大量的研究表明，鸟体在高速冲击作用下表现出明显的流体流动飞溅特性。近年来，诸多学者针对飞机结构的抗鸟撞性能开展了大量研究工作。普遍认为，高速鸟撞冲击问题是一个应变率相关的流固耦合问题。目前结构抗鸟撞性能的数值分析方法主要有3种：拉格朗日有限元法（Lagrangian finite element）、任意拉格朗日-欧拉法（Arbitrary Lagrange-Euler，ALE）和光滑粒子流体动力学方法（Smooth particle hydro-dynamic，SPH）。采用拉格朗日有限元法分析高速鸟撞冲击时，因鸟体结构变形大，致使单元发生畸变，故拉格朗日有限元法只适合模拟低速鸟撞。SPH方法是一种基于拉格朗日技术的自适应无网格粒子法，将其与有限元方法进行耦合，可在流固耦合问题求解中展现显著的优势^[2-3]。由于SPH粒子在空间相互独立，因此SPH法比拉格朗日有限元法和ALE法更适于解决高速鸟撞冲击问题^[4]。

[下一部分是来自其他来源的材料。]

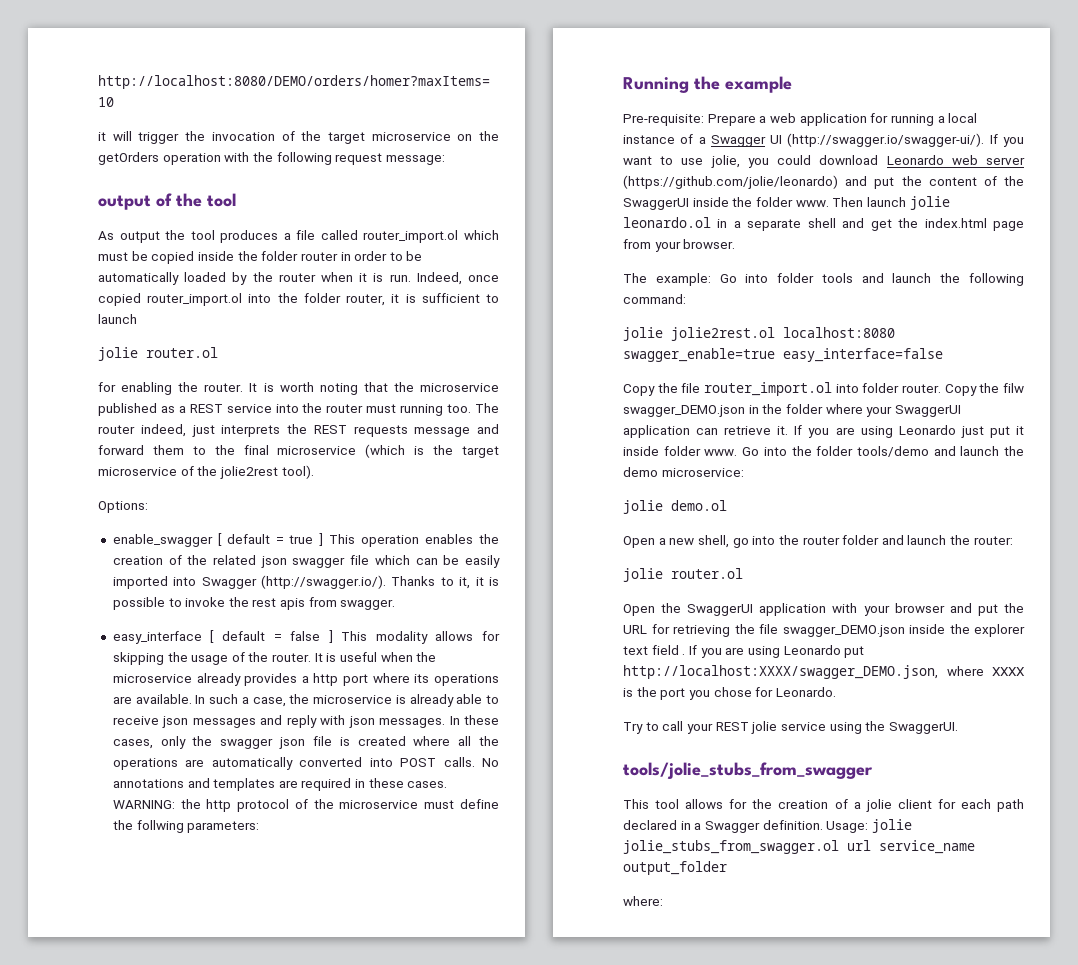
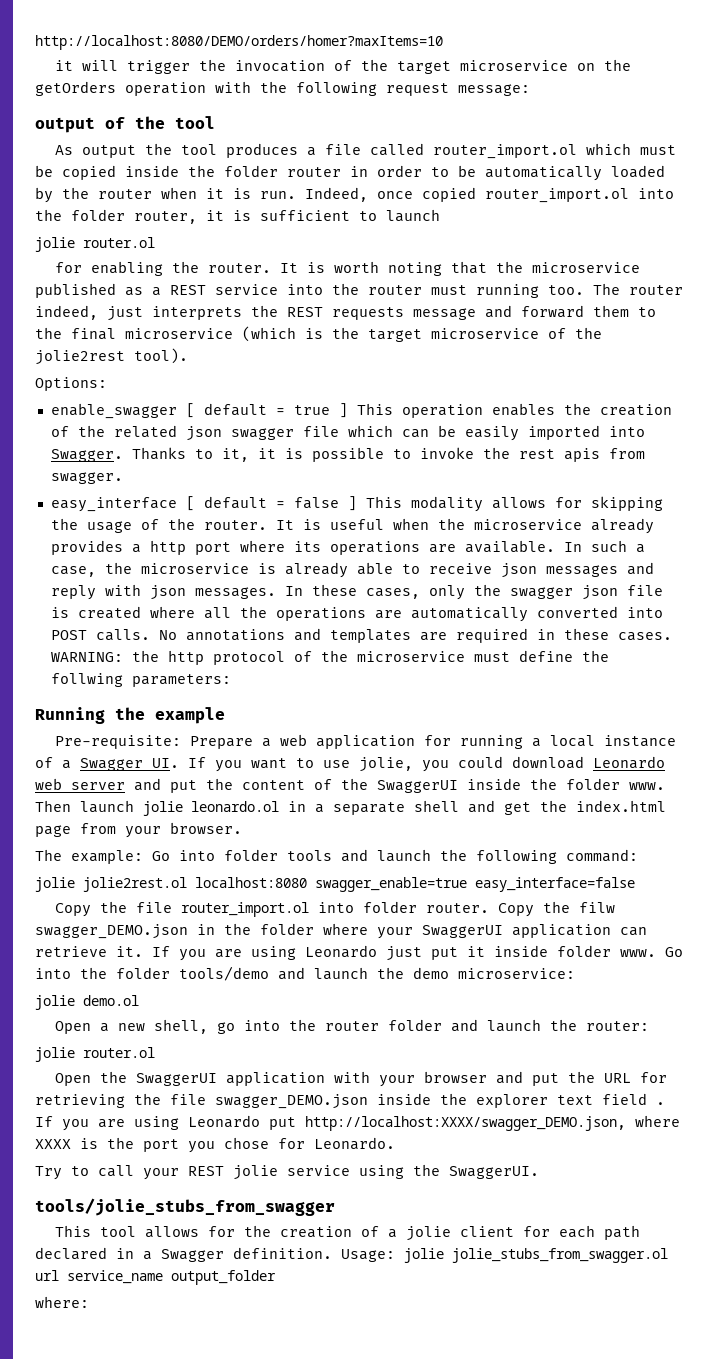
- enable_swagger [ default = true ] This operation enables the creation of the related json swagger file which can be easily imported into Swagger (http://swagger.io/). Thanks to it, it is possible to invoke the rest apis from swagger.
+ enable_swagger [ default = true ] This operation enables the creation of the related json swagger file which can be easily imported into Swagger. Thanks to it, it is possible to invoke the rest apis from swagger.
- Pre-requisite: Prepare a web application for running a local instance of a Swagger UI (http://swagger.io/swagger-ui/). If you want to use jolie, you could download Leonardo web server (https://github.com/jolie/leonardo) and put the content of the SwaggerUI inside the folder www.
+ Pre-requisite: Prepare a web application for running a local instance of a Swagger UI. If you want to use jolie, you could download Leonardo web server and put the content of the SwaggerUI inside the folder www.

例如：刘军等^[5]通过对比鸟撞平板叶片实验结果和SPH法及拉格朗日有限元法数值分析结果，发现SPH方法与实验结果更接近；刘富等^[6]采用SPH方法进行了2024-T3铝合金平板抗高速鸟撞冲击性能研究，得到了与实验结果相近的模拟结果；Liu等^[7]通过不同速度的平板鸟撞冲击实验和数值分析，研究了适用于不同鸟撞速度的鸟体模型；姚小虎等^[8]通过鸟撞圆弧风挡实验和数值计算，分析了风挡玻璃在鸟撞冲击过程中的损伤破坏。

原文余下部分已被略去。